Cuando aprendes a vivir, te das cuenta de que no estás solo aunque estés solo, te das cuenta de que estar juntos puede ser un milagro maravilloso y que la lucha por el siguiente día es el verdadero sentido de la existencia, sintiéndolo en su máxima intensidad a cada paso, en cada decisión. Correr de arriba abajo, saltar, caer, esperar, respirar, sentir dolor, sentir sueño; sentir estar viviendo. La vida es una lucha que Kurosawa nos regala en este film épicoexistencial, donde el individuo o la mano, tiene la misión de salvar al colectivo o al cuerpo, pues se ha transformado en un solo bloque que llora aterrorizado y perdido en medio del campo como un bebé. El cuerpo ya no sabe vivir y la mano tiene que ayudarle a despertar para que la vida siga adelante. Para mostrarlo, Kurosawa no sólo usa un samurái sino siete diferentes, siete héroes del destino que caminan sobre el futuro y que mantienen la templanza incluso en los morros de la muerte. Son dioses andantes viviendo su aventura y su amor, trazando en cada sablazo un haz de pensamientos que se diluyen en su contrincante, llenando las imágenes de Kurosawa de una densidad y una ligereza simultánea que acompaña a los movimientos que la historia va realizando en cada respiración y en cada secreto. Llenos de barro y desarmados, situados en medio de la batalla, miramos al cielo y pensamos por qué Kurosawa hizo esta película de ésta precisa manera y el cielo nos responde que al igual que los samuráis, el cine también tenía hambre y sed y frío, pues lo estaban aburriendo con otras cuestiones y lo querían dejar mendigando en los caminos. Hay un tipo de cine que siempre ha sido un samurái y que duerme bajo la lluvia sin quejarse y que muere en la batalla con todo su corazón. Para Kurosawa, el cine es un campo de batalla donde cabe todo, donde ocurre todo; un plano de pensamiento donde los seres expresan su verdadera agonía y su peculiar ingenio.

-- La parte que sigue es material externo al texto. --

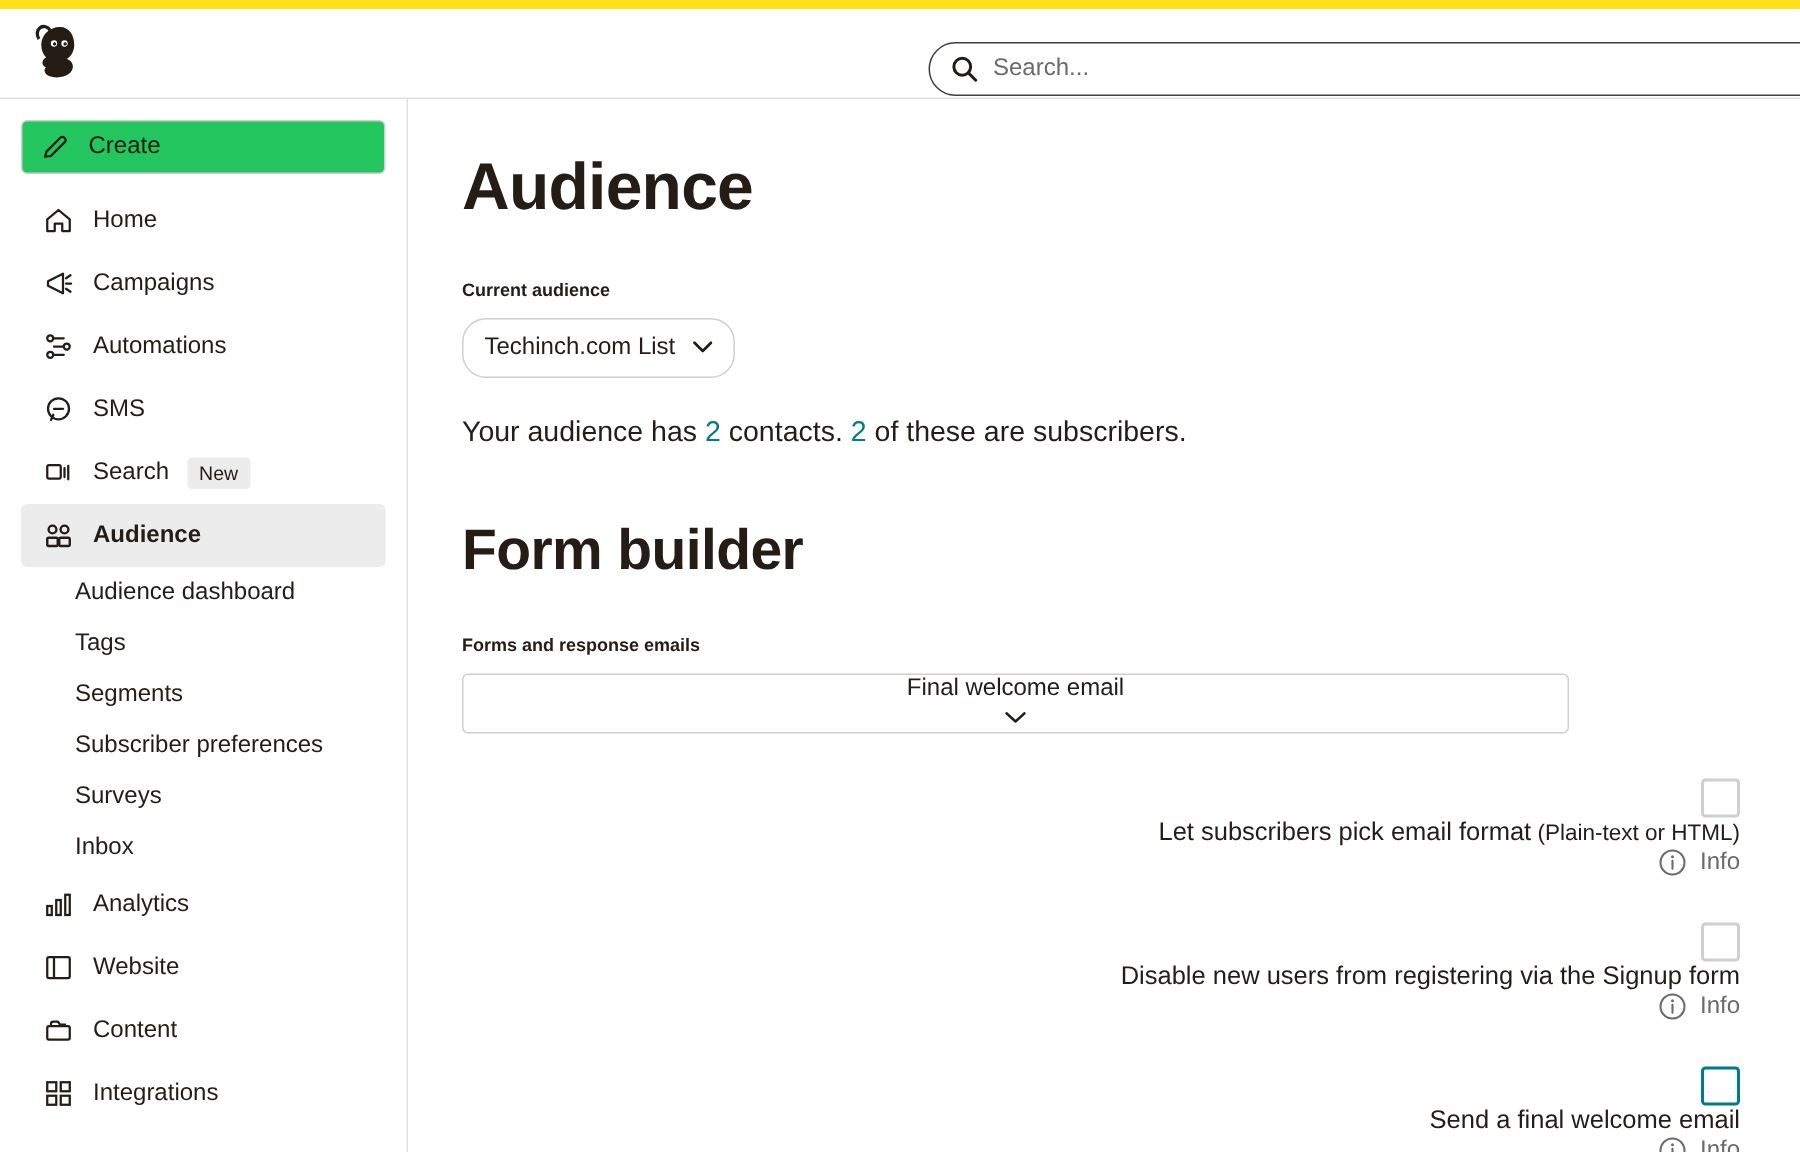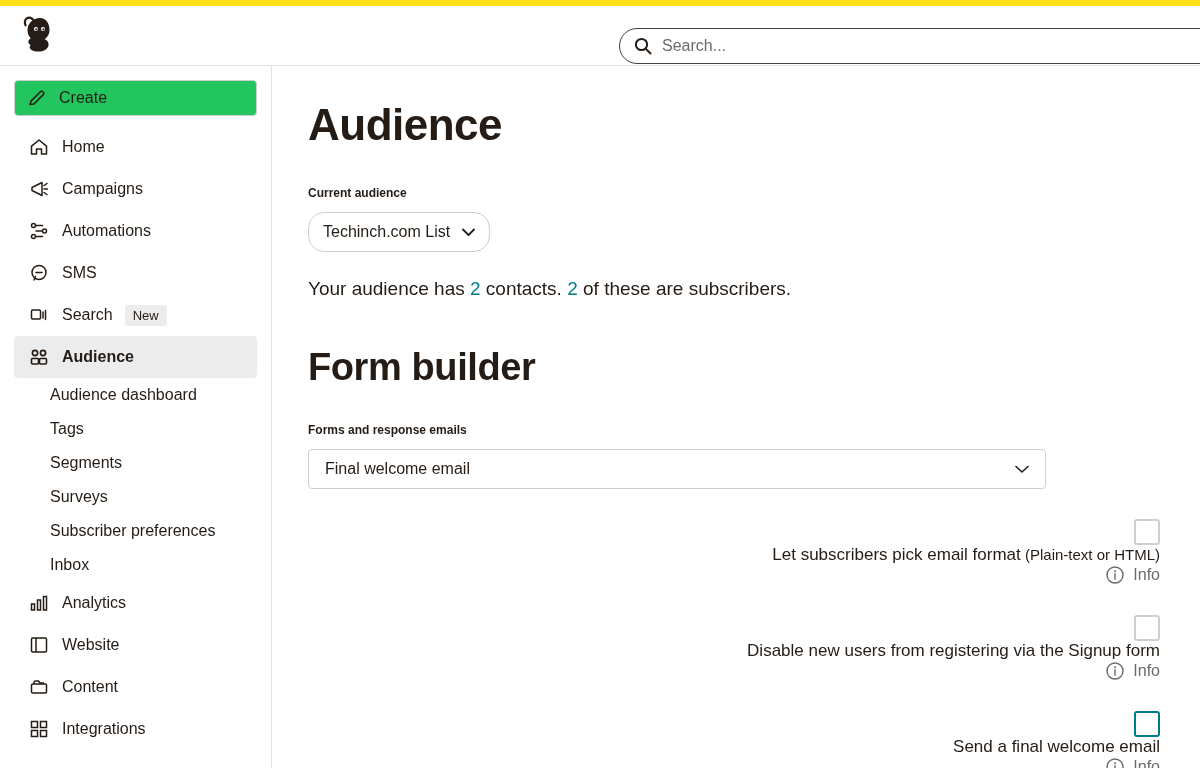--- a/index.html
+++ b/index.html
@@ -184,20 +184,21 @@
     height: 40px;
     border: 1px solid #cfcfcf;
     border-radius: 4px;
     display: flex;
     align-items: center;
     justify-content: space-between;
     padding: 0 16px;
     font-size: 16px;
     background: #fff;
     cursor: pointer;
+    flex-direction: column;
   }
   .check-row {
     display: flex;
     align-items: flex-end;
     margin-top: 30px;
     flex-direction: column;
   }
   .checkbox {
     width: 26px;
     height: 26px;
@@ -334,24 +335,24 @@
       <div class="sub-item">
         <span>Audience dashboard</span>
       </div>
       <div class="sub-item">
         <span>Tags</span>
       </div>
       <div class="sub-item">
         <span>Segments</span>
       </div>
       <div class="sub-item">
+        <span>Subscriber preferences</span>
+      </div>
+      <div class="sub-item">
         <span>Surveys</span>
-      </div>
-      <div class="sub-item">
-        <span>Subscriber preferences</span>
       </div>
       <div class="sub-item">
         <span>Inbox</span>
       </div>
 
       <div class="nav-item">
         <span class="ico">
           <svg width="20" height="20" viewBox="0 0 20 20">
             <rect x="2.5" y="11" width="3" height="6" fill="none" stroke="#241c15" stroke-width="1.5"></rect>
             <rect x="8.5" y="7" width="3" height="10" fill="none" stroke="#241c15" stroke-width="1.5"></rect>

Kurosawa dice: somos eso, un lugar donde unos se chocan con otros, un absurdo por el que hay que luchar y donde nacen cosas por las que vale la pena luchar, pero ojo, hay que luchar para saber por qué cale la pena sobrevivir. Hay un cine que quiere despertar al pueblo para que vuelva a vivir, un cine que quiere resucitar los cuerpos y la valentía del pueblo, para que por fin se tire de cabeza al lodo de la existencia; ese combate que se libra todos los días, aunque alguno cierre los ojos para no verlo.